• [How to complete this task]: Since only the text is wanted, print every entry below exactly and omit the images.
◆ ◆ ◆ ◆ ◆ ◆ ◆
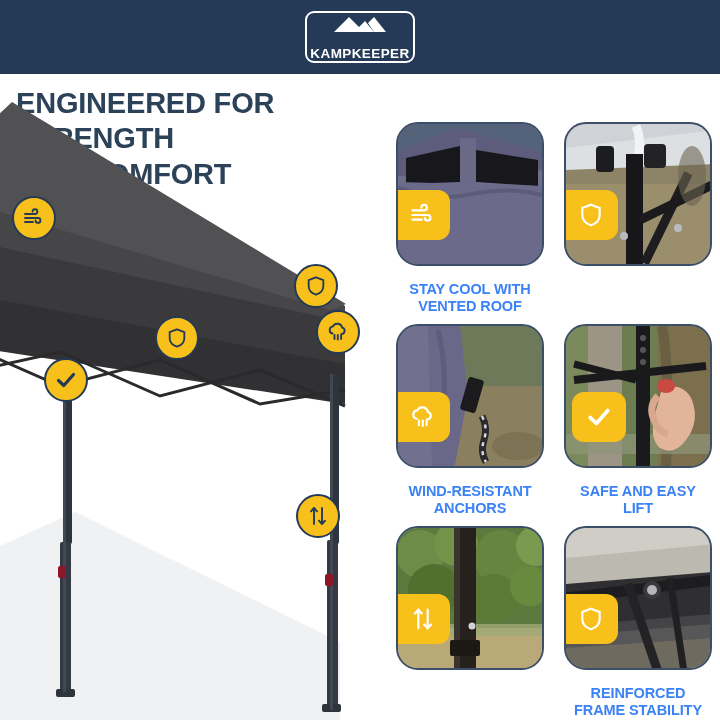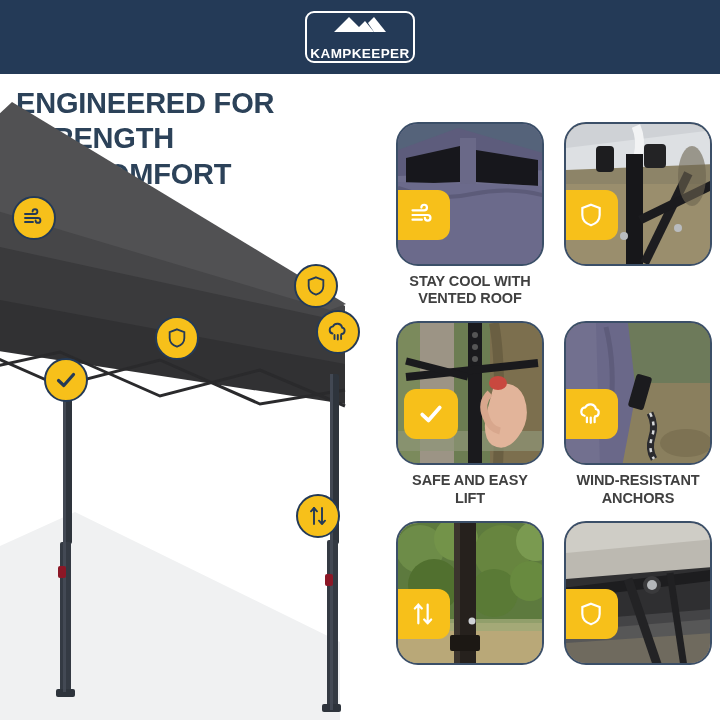--- a/index.html
+++ b/index.html
@@ -118,8 +118,8 @@
   .chip svg { position: static; display: block; }
 
   .caption {
-    margin-top: 7px;
-    color: #404040;
+    margin-top: 15px;
+    color: #3b82f6;
     font-size: 14.5px;
     font-weight: bold;
     line-height: 1.2;

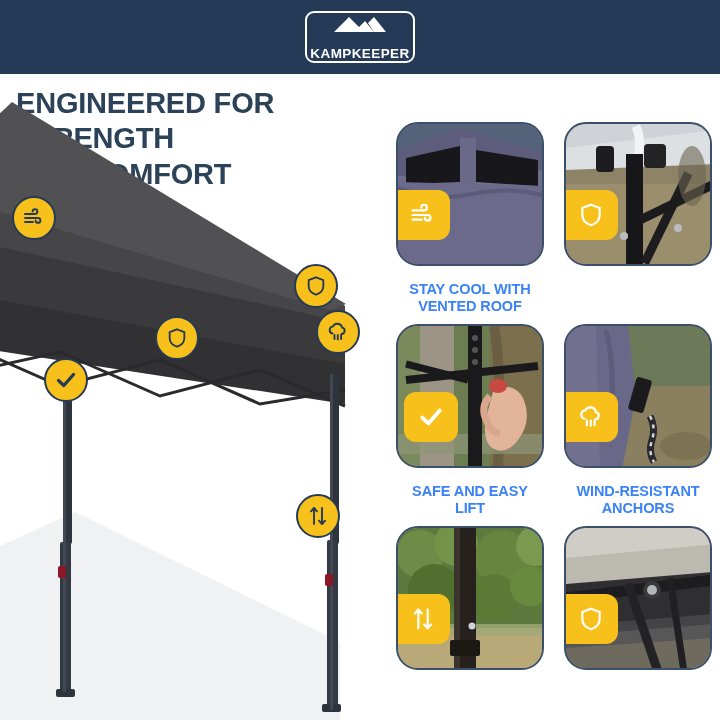--- a/index.html
+++ b/index.html
@@ -270,6 +270,30 @@
         </svg>
       </div>
     </div>
+  </div>
+
+  <div class="feature-cell">
+    <div class="photo-card">
+      <svg width="148" height="144" viewBox="0 0 148 144">
+        <rect width="148" height="144" fill="#7d7254"></rect>
+        <rect x="0" y="0" width="148" height="60" fill="#6d7a5a"></rect>
+        <rect x="0" y="60" width="148" height="84" fill="#8a7f5e"></rect>
+        <polygon points="0,0 62,0 70,70 56,144 0,144" fill="#6a6889"></polygon>
+        <polygon points="0,0 30,0 34,144 0,144" fill="#72708f"></polygon>
+        <path d="M40 4 q10 40 4 90" stroke="#5e5c7b" stroke-width="5" fill="none"></path>
+        <rect x="66" y="52" width="16" height="34" rx="3" fill="#1b1b1e" transform="rotate(16 74 69)"></rect>
+        <path d="M84 90 q6 12 2 24 q-4 12 2 22" stroke="#2a2a2e" stroke-width="7" fill="none"></path>
+        <path d="M84 90 q6 12 2 24 q-4 12 2 22" stroke="#d6d8da" stroke-width="2.5" stroke-dasharray="4 5" fill="none"></path>
+        <ellipse cx="120" cy="120" rx="26" ry="14" fill="#6f6547" opacity="0.5"></ellipse>
+      </svg>
+      <div class="chip">
+        <svg width="28" height="28" viewBox="0 0 24 24" fill="none" stroke="#ffffff" stroke-width="1.9" stroke-linecap="round">
+          <path d="M6.5 13.5a3.6 3.6 0 0 1 .5-7.1 4.9 4.9 0 0 1 9.2 1.3 3.2 3.2 0 0 1-.7 6.3"></path>
+          <path d="M8.5 15v4M11.8 15v4.6M15.1 15v4"></path>
+        </svg>
+      </div>
+    </div>
+    <div class="caption">WIND-RESISTANT ANCHORS</div>
   </div>
 
   <div class="feature-cell">
@@ -303,30 +327,6 @@
   <div class="feature-cell">
     <div class="photo-card">
       <svg width="148" height="144" viewBox="0 0 148 144">
-        <rect width="148" height="144" fill="#7d7254"></rect>
-        <rect x="0" y="0" width="148" height="60" fill="#6d7a5a"></rect>
-        <rect x="0" y="60" width="148" height="84" fill="#8a7f5e"></rect>
-        <polygon points="0,0 62,0 70,70 56,144 0,144" fill="#6a6889"></polygon>
-        <polygon points="0,0 30,0 34,144 0,144" fill="#72708f"></polygon>
-        <path d="M40 4 q10 40 4 90" stroke="#5e5c7b" stroke-width="5" fill="none"></path>
-        <rect x="66" y="52" width="16" height="34" rx="3" fill="#1b1b1e" transform="rotate(16 74 69)"></rect>
-        <path d="M84 90 q6 12 2 24 q-4 12 2 22" stroke="#2a2a2e" stroke-width="7" fill="none"></path>
-        <path d="M84 90 q6 12 2 24 q-4 12 2 22" stroke="#d6d8da" stroke-width="2.5" stroke-dasharray="4 5" fill="none"></path>
-        <ellipse cx="120" cy="120" rx="26" ry="14" fill="#6f6547" opacity="0.5"></ellipse>
-      </svg>
-      <div class="chip">
-        <svg width="28" height="28" viewBox="0 0 24 24" fill="none" stroke="#ffffff" stroke-width="1.9" stroke-linecap="round">
-          <path d="M6.5 13.5a3.6 3.6 0 0 1 .5-7.1 4.9 4.9 0 0 1 9.2 1.3 3.2 3.2 0 0 1-.7 6.3"></path>
-          <path d="M8.5 15v4M11.8 15v4.6M15.1 15v4"></path>
-        </svg>
-      </div>
-    </div>
-    <div class="caption">WIND-RESISTANT ANCHORS</div>
-  </div>
-
-  <div class="feature-cell">
-    <div class="photo-card">
-      <svg width="148" height="144" viewBox="0 0 148 144">
         <rect width="148" height="144" fill="#a8a88f"></rect>
         <rect x="0" y="0" width="148" height="104" fill="#5d7a3e"></rect>
         <circle cx="22" cy="26" r="24" fill="#6d8c48"></circle>

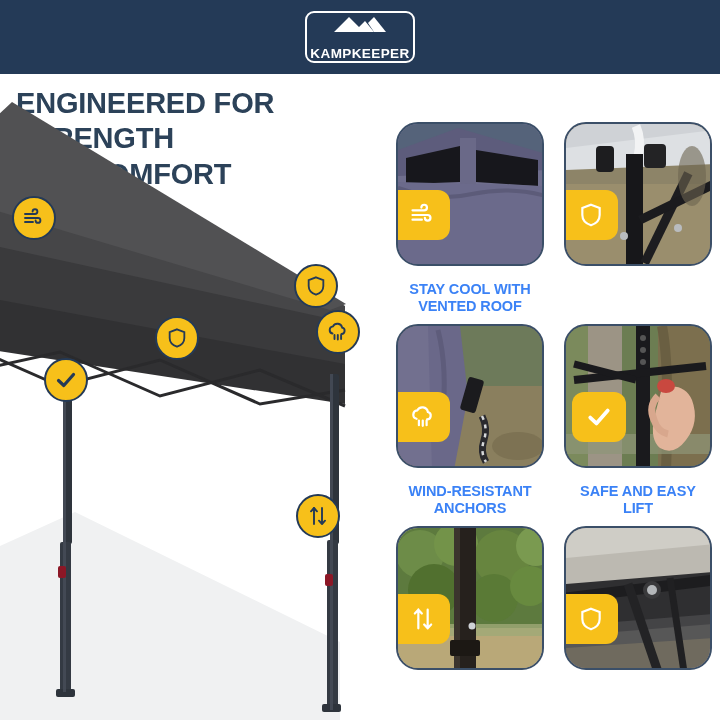--- a/index.html
+++ b/index.html
@@ -373,6 +373,7 @@
         </svg>
       </div>
     </div>
+    <div class="caption">REINFORCED FRAME STABILITY</div>
   </div>
 
 </div>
◆ ◆ ◆ ◆ ◆ ◆ ◆
• [Solution to this exercise]:
--- a/index.html
+++ b/index.html
@@ -118,8 +118,8 @@
   .chip svg { position: static; display: block; }
 
   .caption {
-    margin-top: 7px;
-    color: #404040;
+    margin-top: 15px;
+    color: #3b82f6;
     font-size: 14.5px;
     font-weight: bold;
     line-height: 1.2;

--- a/index.html
+++ b/index.html
@@ -270,6 +270,30 @@
         </svg>
       </div>
     </div>
+  </div>
+
+  <div class="feature-cell">
+    <div class="photo-card">
+      <svg width="148" height="144" viewBox="0 0 148 144">
+        <rect width="148" height="144" fill="#7d7254"></rect>
+        <rect x="0" y="0" width="148" height="60" fill="#6d7a5a"></rect>
+        <rect x="0" y="60" width="148" height="84" fill="#8a7f5e"></rect>
+        <polygon points="0,0 62,0 70,70 56,144 0,144" fill="#6a6889"></polygon>
+        <polygon points="0,0 30,0 34,144 0,144" fill="#72708f"></polygon>
+        <path d="M40 4 q10 40 4 90" stroke="#5e5c7b" stroke-width="5" fill="none"></path>
+        <rect x="66" y="52" width="16" height="34" rx="3" fill="#1b1b1e" transform="rotate(16 74 69)"></rect>
+        <path d="M84 90 q6 12 2 24 q-4 12 2 22" stroke="#2a2a2e" stroke-width="7" fill="none"></path>
+        <path d="M84 90 q6 12 2 24 q-4 12 2 22" stroke="#d6d8da" stroke-width="2.5" stroke-dasharray="4 5" fill="none"></path>
+        <ellipse cx="120" cy="120" rx="26" ry="14" fill="#6f6547" opacity="0.5"></ellipse>
+      </svg>
+      <div class="chip">
+        <svg width="28" height="28" viewBox="0 0 24 24" fill="none" stroke="#ffffff" stroke-width="1.9" stroke-linecap="round">
+          <path d="M6.5 13.5a3.6 3.6 0 0 1 .5-7.1 4.9 4.9 0 0 1 9.2 1.3 3.2 3.2 0 0 1-.7 6.3"></path>
+          <path d="M8.5 15v4M11.8 15v4.6M15.1 15v4"></path>
+        </svg>
+      </div>
+    </div>
+    <div class="caption">WIND-RESISTANT ANCHORS</div>
   </div>
 
   <div class="feature-cell">
@@ -303,30 +327,6 @@
   <div class="feature-cell">
     <div class="photo-card">
       <svg width="148" height="144" viewBox="0 0 148 144">
-        <rect width="148" height="144" fill="#7d7254"></rect>
-        <rect x="0" y="0" width="148" height="60" fill="#6d7a5a"></rect>
-        <rect x="0" y="60" width="148" height="84" fill="#8a7f5e"></rect>
-        <polygon points="0,0 62,0 70,70 56,144 0,144" fill="#6a6889"></polygon>
-        <polygon points="0,0 30,0 34,144 0,144" fill="#72708f"></polygon>
-        <path d="M40 4 q10 40 4 90" stroke="#5e5c7b" stroke-width="5" fill="none"></path>
-        <rect x="66" y="52" width="16" height="34" rx="3" fill="#1b1b1e" transform="rotate(16 74 69)"></rect>
-        <path d="M84 90 q6 12 2 24 q-4 12 2 22" stroke="#2a2a2e" stroke-width="7" fill="none"></path>
-        <path d="M84 90 q6 12 2 24 q-4 12 2 22" stroke="#d6d8da" stroke-width="2.5" stroke-dasharray="4 5" fill="none"></path>
-        <ellipse cx="120" cy="120" rx="26" ry="14" fill="#6f6547" opacity="0.5"></ellipse>
-      </svg>
-      <div class="chip">
-        <svg width="28" height="28" viewBox="0 0 24 24" fill="none" stroke="#ffffff" stroke-width="1.9" stroke-linecap="round">
-          <path d="M6.5 13.5a3.6 3.6 0 0 1 .5-7.1 4.9 4.9 0 0 1 9.2 1.3 3.2 3.2 0 0 1-.7 6.3"></path>
-          <path d="M8.5 15v4M11.8 15v4.6M15.1 15v4"></path>
-        </svg>
-      </div>
-    </div>
-    <div class="caption">WIND-RESISTANT ANCHORS</div>
-  </div>
-
-  <div class="feature-cell">
-    <div class="photo-card">
-      <svg width="148" height="144" viewBox="0 0 148 144">
         <rect width="148" height="144" fill="#a8a88f"></rect>
         <rect x="0" y="0" width="148" height="104" fill="#5d7a3e"></rect>
         <circle cx="22" cy="26" r="24" fill="#6d8c48"></circle>

--- a/index.html
+++ b/index.html
@@ -373,6 +373,7 @@
         </svg>
       </div>
     </div>
+    <div class="caption">REINFORCED FRAME STABILITY</div>
   </div>
 
 </div>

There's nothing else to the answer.